#### [DIRECTIONS FOR THIS TASK]
Could you transcribe exactly the lines below, from the line with "client is a" through the line with "domestic client should", and nothing else, leaving out the pictures?

#### [INPUT DATA]
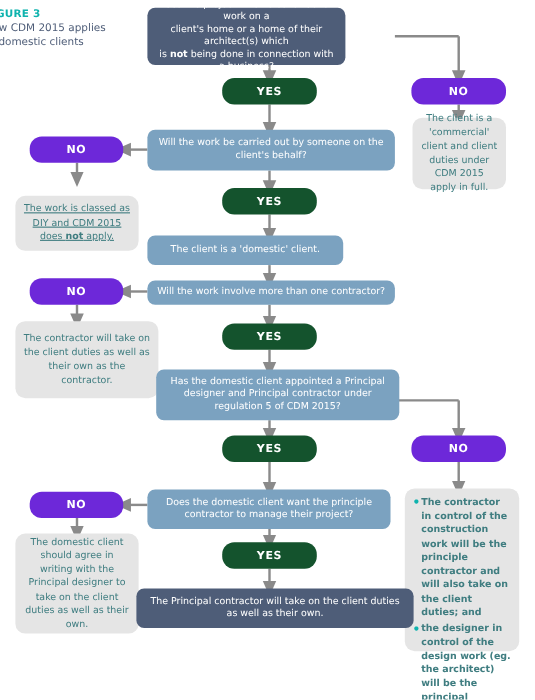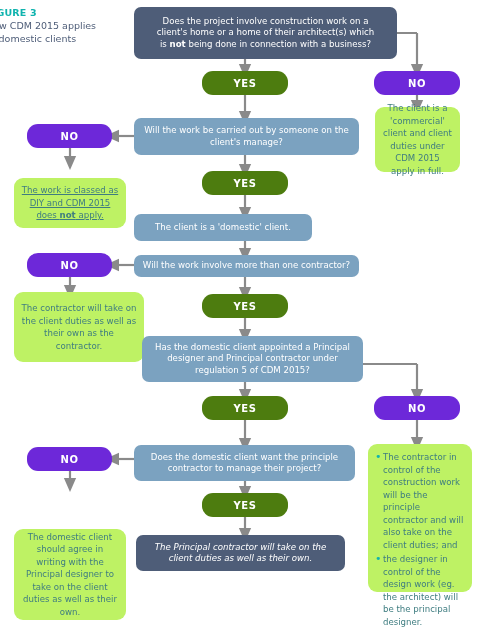"Does the project involve construction" div.node { width: 263px -> 180px }
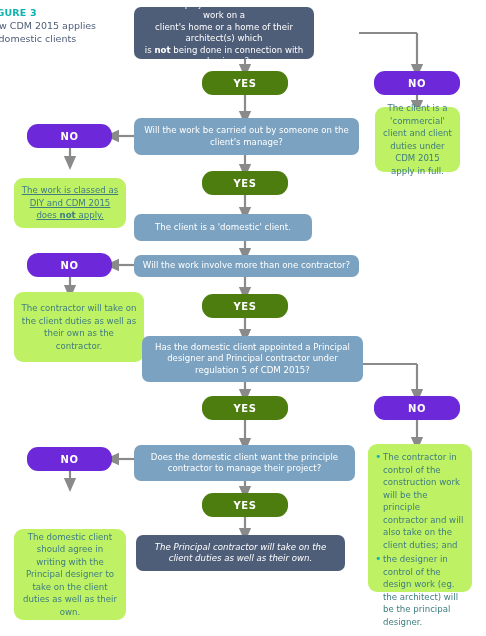"YES" .pill.yes { background: #4d7c0f -> #14532d }
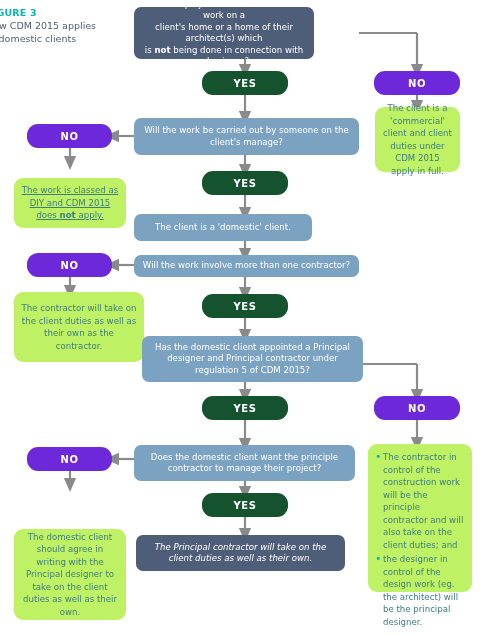"The client is a 'commercial'" .node.outcome { background: #bef264 -> #e5e5e5 }
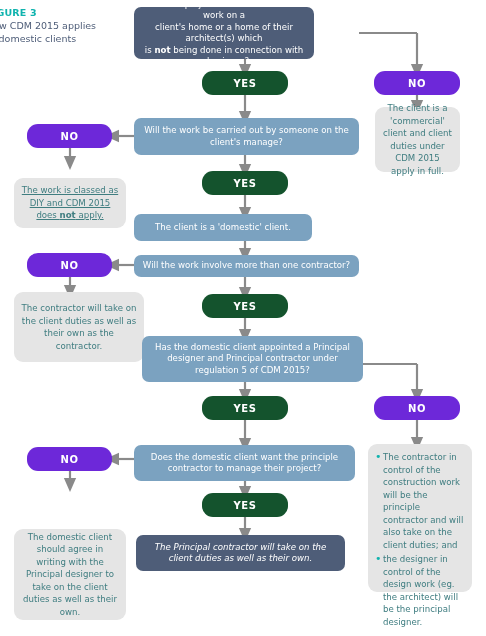"Will the work be carried" div.node { text: manage -> behalf }
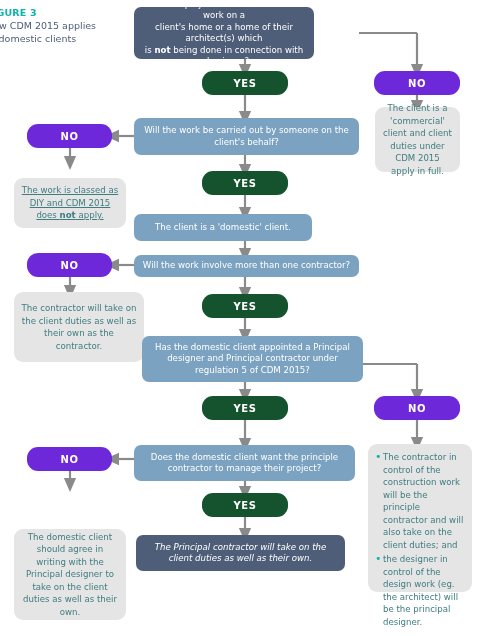"The contractor in control of" .node.outcome.left-al { font-weight: none -> bold }
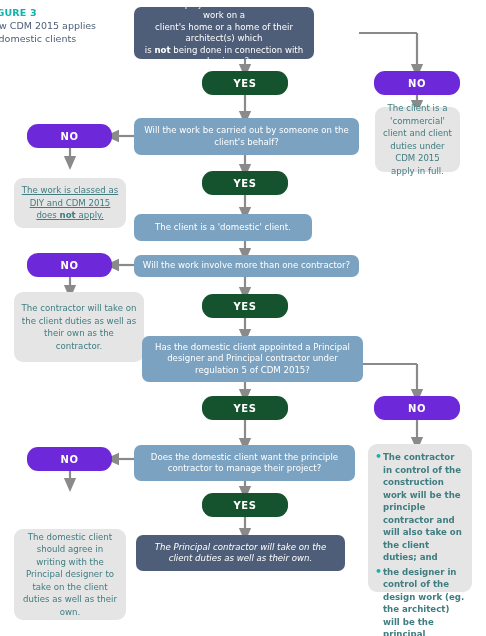"The domestic client should agree" div.node { margin-top: 44px -> none }
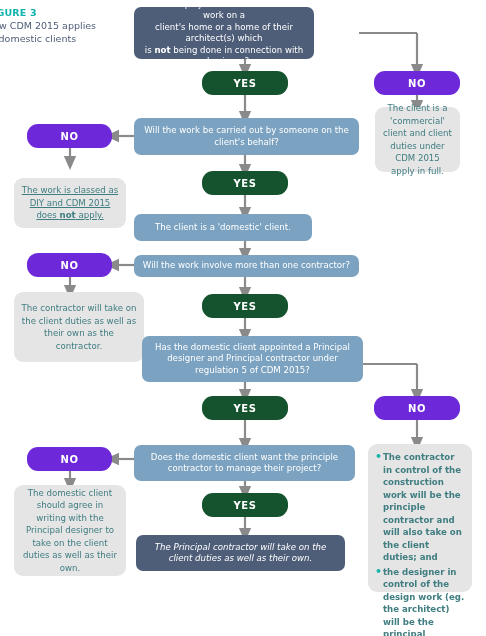"The Principal contractor will take" div.node { font-style: italic -> none; left: 136px -> 124px; width: 209px -> 252px }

#### [EXERCISE OUTPUT]
"The client is a 'commercial'" .node.outcome { background: #bef264 -> #e5e5e5 }
"Will the work be carried" div.node { text: manage -> behalf }
"The contractor in control of" .node.outcome.left-al { font-weight: none -> bold }
"The domestic client should agree" div.node { margin-top: 44px -> none }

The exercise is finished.